Ella es la multiplicación de su propio ser porque a nada puede igualarse. Ella abrió las puertas a la poesía neorromántica cubana de la mano de Emilio Ballagas y de José Ángel Buesa. Y fue la novia de todos. Y escribió en el bufete sus poemas políticos con un lirismo devastante. Ella es un viento impúdico, aciclonado. Ella ha vivido en carne y hueso la poesía. Ella es inclasificable, pólvora y amianto, a desvergüenza y dentellada, jugando a no perder la luz en el último tute. Ella se rinde a diario a ella misma, a nadie más. Ella no es feminista, ni masculinista, es mucho más: ninfa del trauma, profesional del fósforo, maldita, bendita, hermosa como un tulipán, graciosa como un tomeguín, escandalosa como un petardo en medio de una sacristía, como su leyenda a la que se ha rendido con enhiesta liviandad y pudor cómplice. Ella no es explicable ni en la exégesis, ni en el discernimiento. Ella es coloquial, surrealista, modernista y futurista, eso sí, y vanguardista. Pudieron haberla asesinado con elogios banales y adjetivos edulcorados pero ella no se dejó vencer. Supo separar la paja del grano. Y salió invicta como Safo, como Gertrudis Gómez, como Luisa Pérez de Zambrana, como Fina García-Marruz.
Ella es la expresión desenfadada y profusa de todas las quimeras soñadas por las mujeres de su época.

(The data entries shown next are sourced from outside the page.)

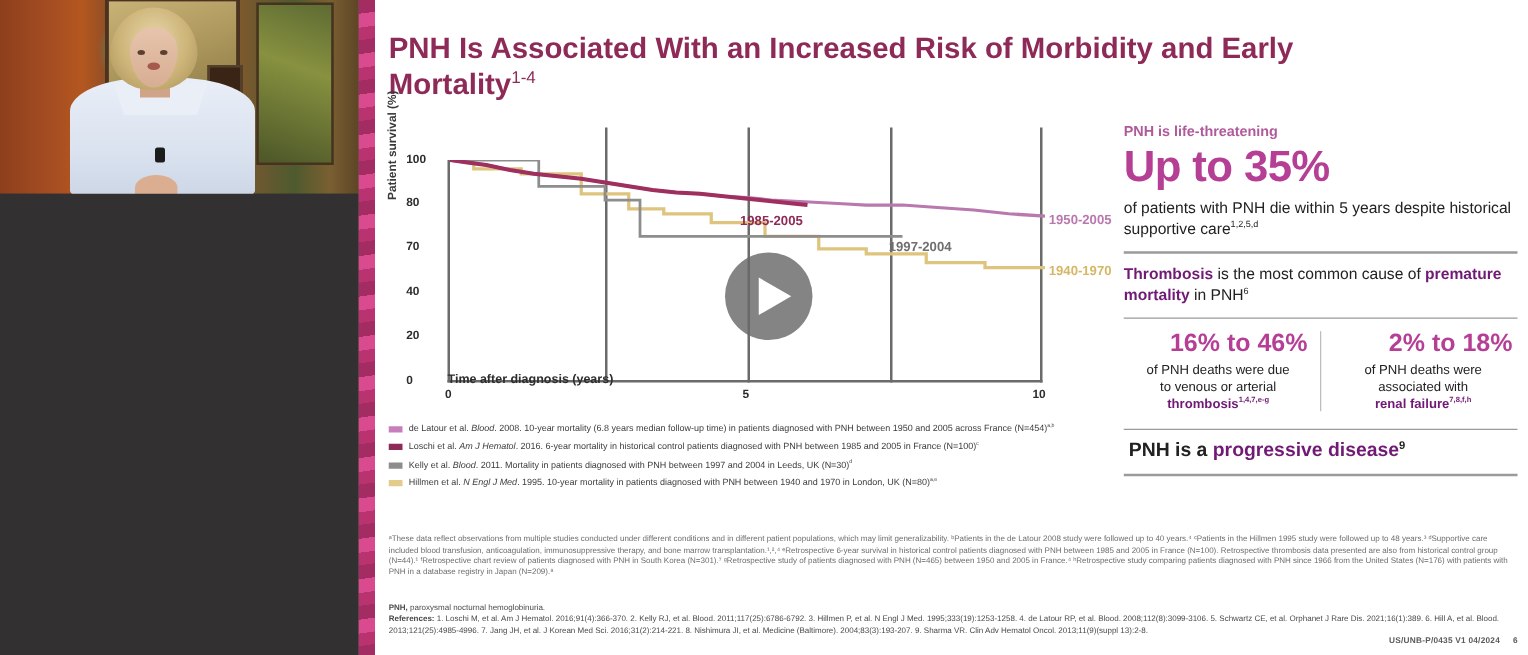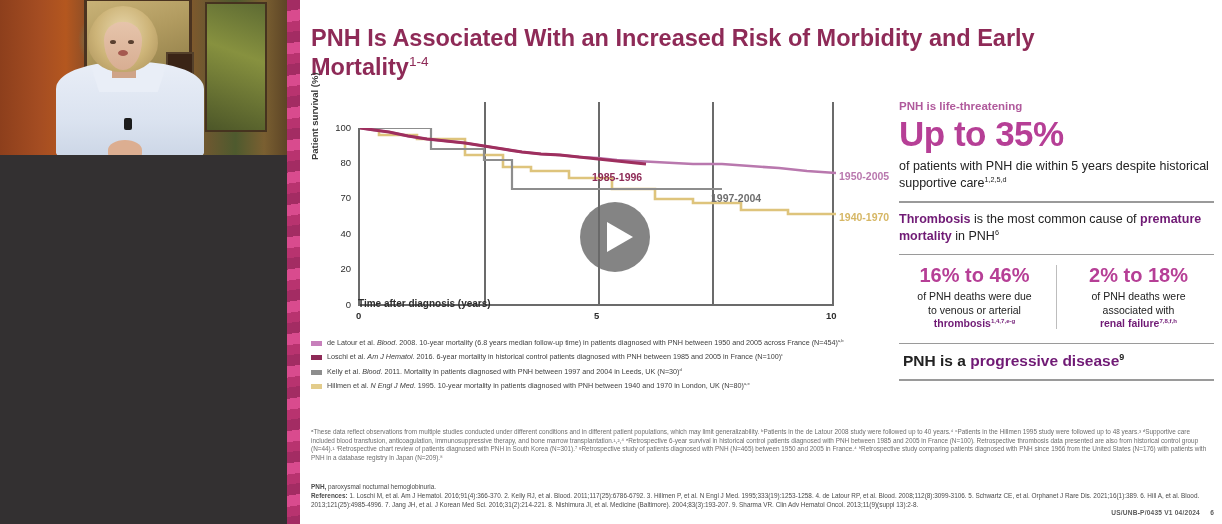--- a/index.html
+++ b/index.html
@@ -83,8 +83,8 @@
   #ylabel { position:absolute; left:-2px; top:58px;
     transform:rotate(-90deg); transform-origin:left top;
     font-size:9.5px; font-weight:700; color:#3a3a3a; white-space:nowrap; }
-  .ytick { position:absolute; right:0; font-size:9.5px; font-weight:400;
-    color:#2d2d2d; text-align:right; width:26px; }
+  .ytick { position:absolute; right:0; font-size:9.5px; font-weight:700;
+    color:#2d2d2d; text-align:left; width:26px; }
   #ytick-col { position:absolute; left:10px; top:0; width:30px; height:180px; }
   #plot-area { position:absolute; left:47px; top:26px; width:476px; height:178px;
     border-left:2.5px solid #6b6b6b; border-bottom:2.5px solid #6b6b6b; }

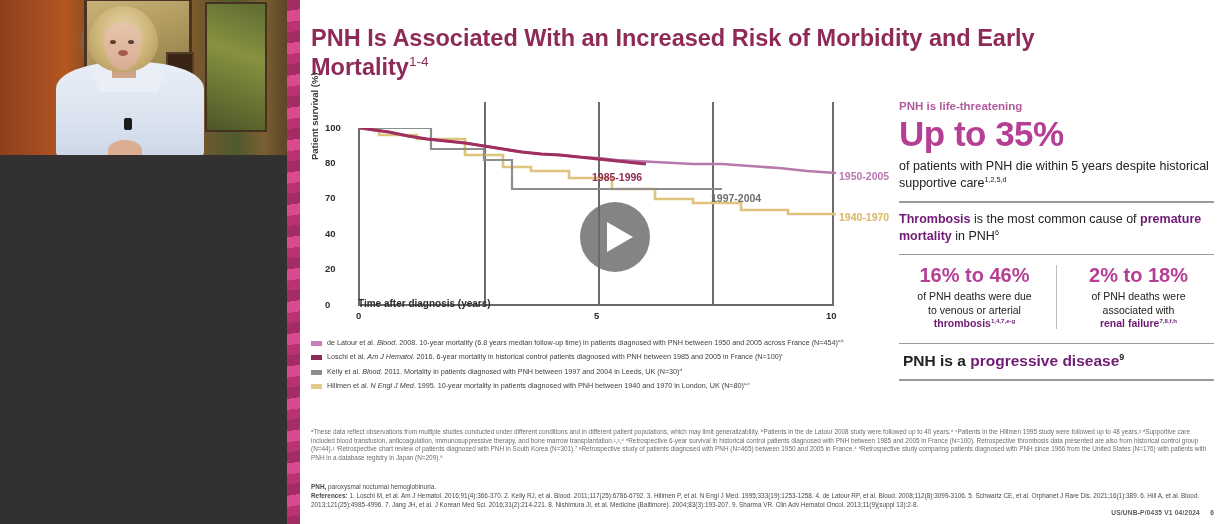--- a/index.html
+++ b/index.html
@@ -211,7 +211,7 @@
           <span class="xtick-lbl" style="left:466px">10</span>
         </div>
 
-        <div class="curve-lbl" style="left:281px; top:69px; color:#8e2a57">1985-1996</div>
+        <div class="curve-lbl" style="left:281px; top:69px; color:#8e2a57">1985-2005</div>
         <div class="curve-lbl" style="left:400px; top:90px; color:#6f6f6f">1997-2004</div>
         <div class="curve-lbl" style="left:528px; top:68px; color:#b978ae">1950-2005</div>
         <div class="curve-lbl" style="left:528px; top:109px; color:#d6b765">1940-1970</div>

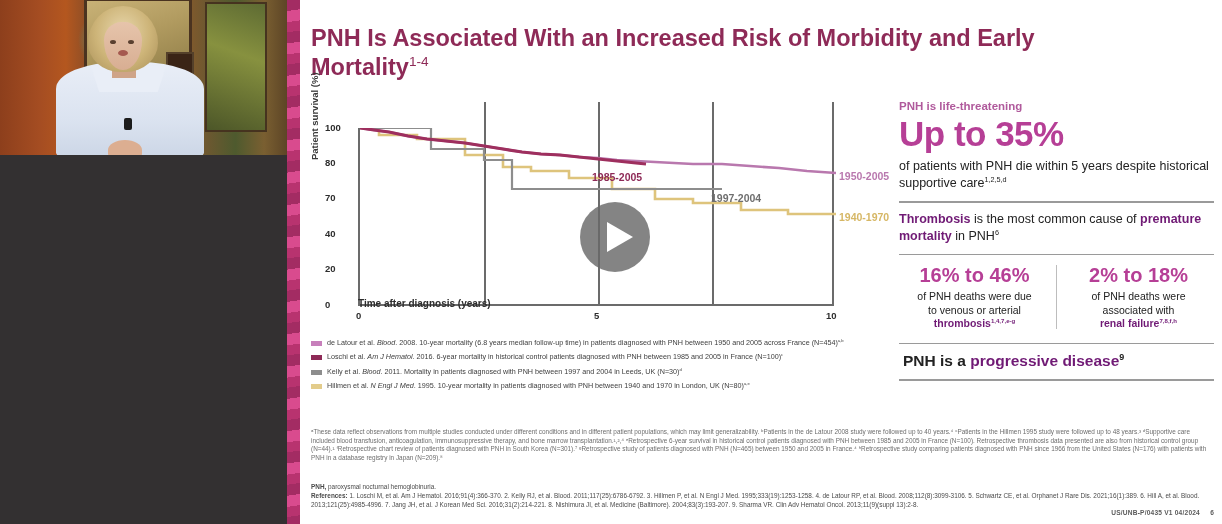--- a/index.html
+++ b/index.html
@@ -122,7 +122,7 @@
   #stat-row { display:flex; margin-top:2px; }
   .stat { flex:1; text-align:center; padding:0 4px; }
   #stat-divider { width:1px; background:#bdbdbd; margin:2px 6px 2px 6px; }
-  .stat-num { font-size:20px; font-weight:700; color:#b63f96; line-height:25px; }
+  .stat-num { font-size:20px; font-weight:700; color:#b63f96; line-height:25px;text-align:right; }
   .stat-txt { font-size:10.5px; line-height:13.5px; color:#222; margin-top:2px; }
   #rc-prog { font-size:15.5px; font-weight:700; color:#222; margin:5px 0 0 4px; }
   #rc-prog .mag { font-weight:700; }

Es la cúspide de una radiante floración de poetisas que quedaron en el camino porque cogieron por la vereda. Y se vistieron a la moda. Y fueron devoradas por su propio hastío, mientras ella escribía poemas al sur de su garganta. Ella es un ángel lascivo y un teorema social. Ella es un diablillo azafranado, un ave fénix que ha resucitado de sus cenizas. Ella es un jirón de la tierra, la de su abuela y la de ella, que es Cuba, y es el Nirvana y el Zen, junto a Zenea y a Plácido, Heredia y a Milanés.

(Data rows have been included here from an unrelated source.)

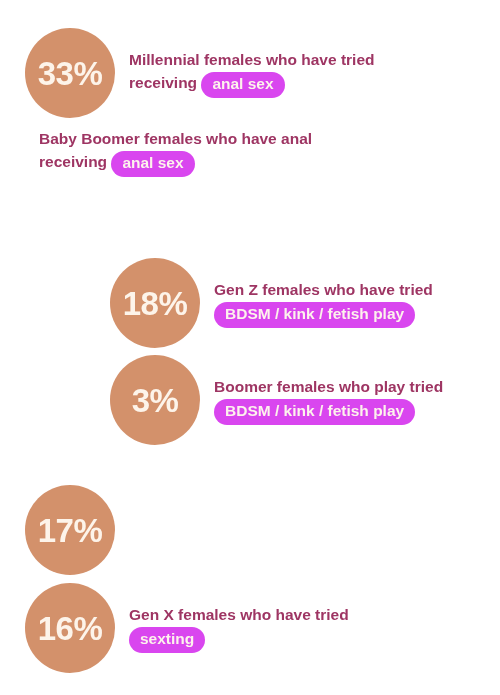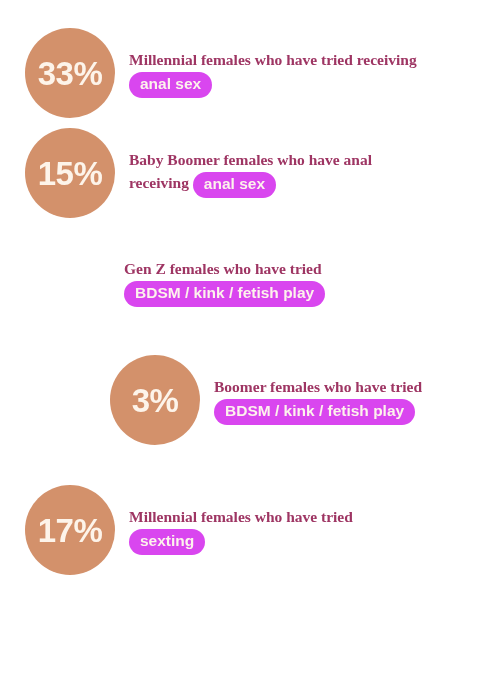--- a/index.html
+++ b/index.html
@@ -59,7 +59,6 @@
 
   .stat-caption .lead {
     display: inline;
-    font-family: Liberation Serif, serif;
   }
 
   .pill {

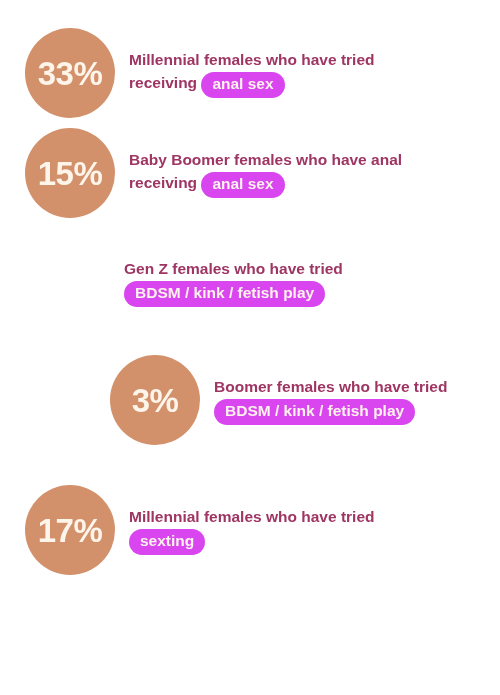--- a/index.html
+++ b/index.html
@@ -102,9 +102,6 @@
   </div>
 
   <div class="stat-row" id="row-1">
-    <div class="stat-circle">
-      <span class="stat-value">15%</span>
-    </div>
     <div class="stat-caption">
       <span class="lead">Baby Boomer females who have anal receiving </span><span class="pill">anal sex</span>
     </div>

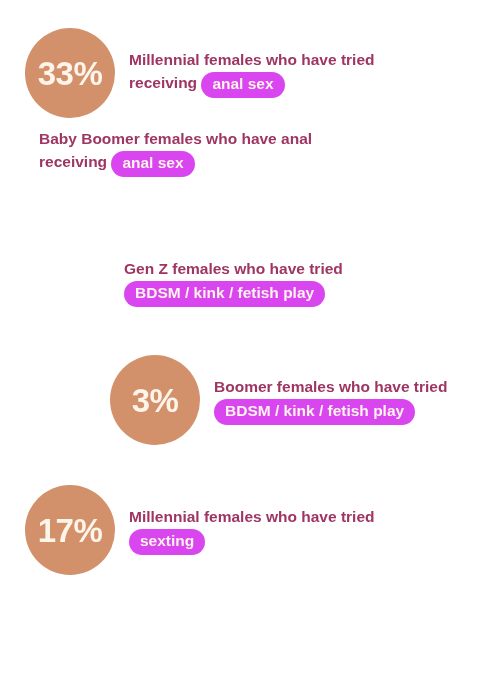--- a/index.html
+++ b/index.html
@@ -108,6 +108,9 @@
   </div>
 
   <div class="stat-row" id="row-2">
+    <div class="stat-circle">
+      <span class="stat-value">18%</span>
+    </div>
     <div class="stat-caption">
       <span class="lead">Gen Z females who have tried </span><span class="pill">BDSM / kink / fetish play</span>
     </div>

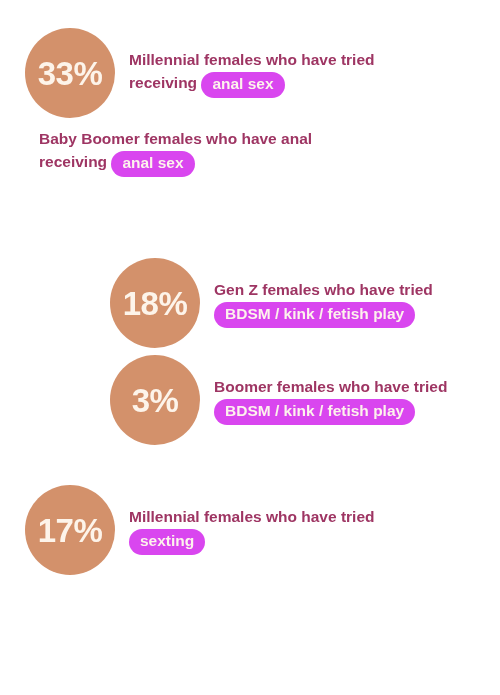--- a/index.html
+++ b/index.html
@@ -121,7 +121,7 @@
       <span class="stat-value">3%</span>
     </div>
     <div class="stat-caption">
-      <span class="lead">Boomer females who have tried </span><span class="pill">BDSM / kink / fetish play</span>
+      <span class="lead">Boomer females who play tried </span><span class="pill">BDSM / kink / fetish play</span>
     </div>
   </div>
 

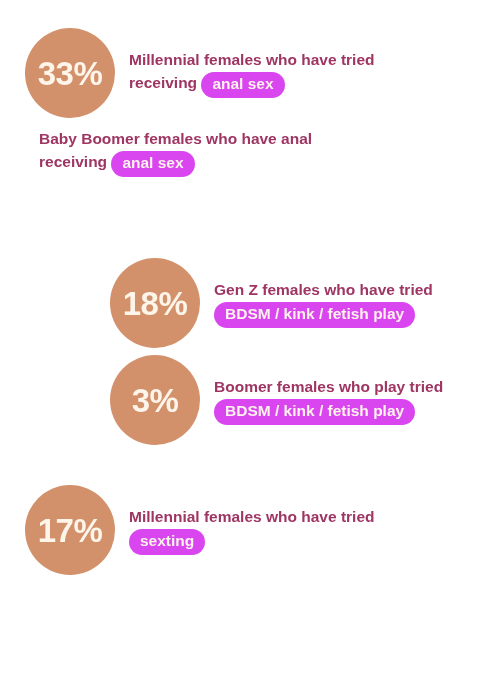--- a/index.html
+++ b/index.html
@@ -129,9 +129,6 @@
     <div class="stat-circle">
       <span class="stat-value">17%</span>
     </div>
-    <div class="stat-caption">
-      <span class="lead">Millennial females who have tried </span><span class="pill">sexting</span>
-    </div>
   </div>
 
 

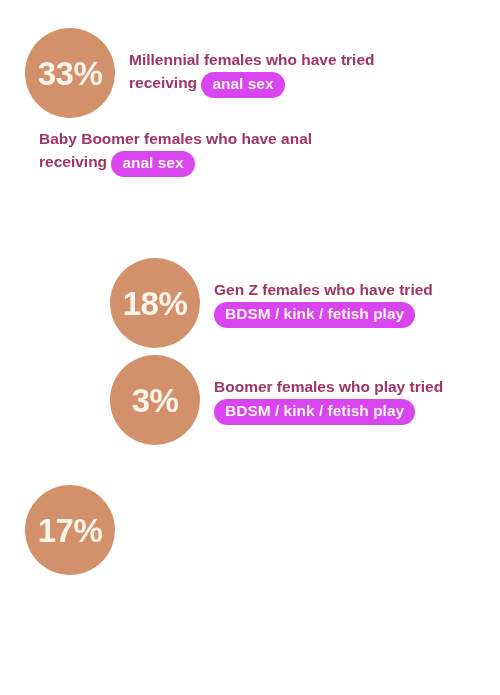--- a/index.html
+++ b/index.html
@@ -131,6 +131,14 @@
     </div>
   </div>
 
+  <div class="stat-row" id="row-5">
+    <div class="stat-circle">
+      <span class="stat-value">16%</span>
+    </div>
+    <div class="stat-caption">
+      <span class="lead">Gen X females who have tried </span><span class="pill">sexting</span>
+    </div>
+  </div>
 
 </div>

Ella no se parece a nadie, ni siquiera a ella. Ella es la encarnación de un cuerpo invisible y aterido, de una aparición. Ella es la leyenda y a la vez esa forma sofisticada de la leyenda que es la historia. Ella es Tirri 81 y su nombre es ya un epónimo. Ella no tiene padrinos, nunca los tuvo porque fue bautizada por la Macorina y por Papá Montero junto al puente del San Juan. Ella es ascética y voluptuosa a la vez. Ella fue anterior e inconstante pero no dejó pasar el tren como Ana Karenina.
Ella es un arcano, una abadesa sin abadía. Ella llega a la literatura por desvelamiento, por hendiduras, por guerras insólitas y por miedo, aunque es la más valiente, porque como los héroes anónimos se ha crecido ante el fuego.

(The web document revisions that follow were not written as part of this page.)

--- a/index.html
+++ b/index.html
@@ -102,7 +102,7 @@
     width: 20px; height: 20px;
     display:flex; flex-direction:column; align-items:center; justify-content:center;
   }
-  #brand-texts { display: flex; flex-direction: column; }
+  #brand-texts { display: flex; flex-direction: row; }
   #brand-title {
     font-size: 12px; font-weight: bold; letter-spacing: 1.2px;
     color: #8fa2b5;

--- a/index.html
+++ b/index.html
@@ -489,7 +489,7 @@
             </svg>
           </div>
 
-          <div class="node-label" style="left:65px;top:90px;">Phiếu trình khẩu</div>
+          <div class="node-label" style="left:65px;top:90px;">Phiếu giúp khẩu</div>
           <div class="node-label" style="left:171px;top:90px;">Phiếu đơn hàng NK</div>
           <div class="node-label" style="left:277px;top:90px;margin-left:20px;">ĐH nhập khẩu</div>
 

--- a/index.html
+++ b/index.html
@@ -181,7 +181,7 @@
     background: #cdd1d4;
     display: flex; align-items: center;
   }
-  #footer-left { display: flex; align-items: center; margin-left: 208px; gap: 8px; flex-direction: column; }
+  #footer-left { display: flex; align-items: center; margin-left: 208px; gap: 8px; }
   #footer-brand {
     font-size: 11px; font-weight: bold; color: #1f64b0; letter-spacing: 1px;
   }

Ella es espejo, metáfora, llamarada.
Ella se llama Carilda porque nadie más puede llamarse Carilda. A nosotros, los que nos servimos de su destellante fulgor, los aplicados, los cantores de sus epifanías, nos ha concedido hoy el privilegio de su abrigo.
Carilda, yo estoy aquí porque tú me acompañas a diario en esa ficción que es el tiempo. No me pidas más que haga un espacio para estar junto a ti. Tú eres el espacio profundo, insondable, donde tantos quisieran estar.
Tú eres el tiempo inmarcesible de nuestra juventud.
20 de octubre de 2010.
***
Texto incluido en el libro Nuevos autógrafos cubanos de Miguel Barnet, publicado por Ediciones Cubanas en 2019.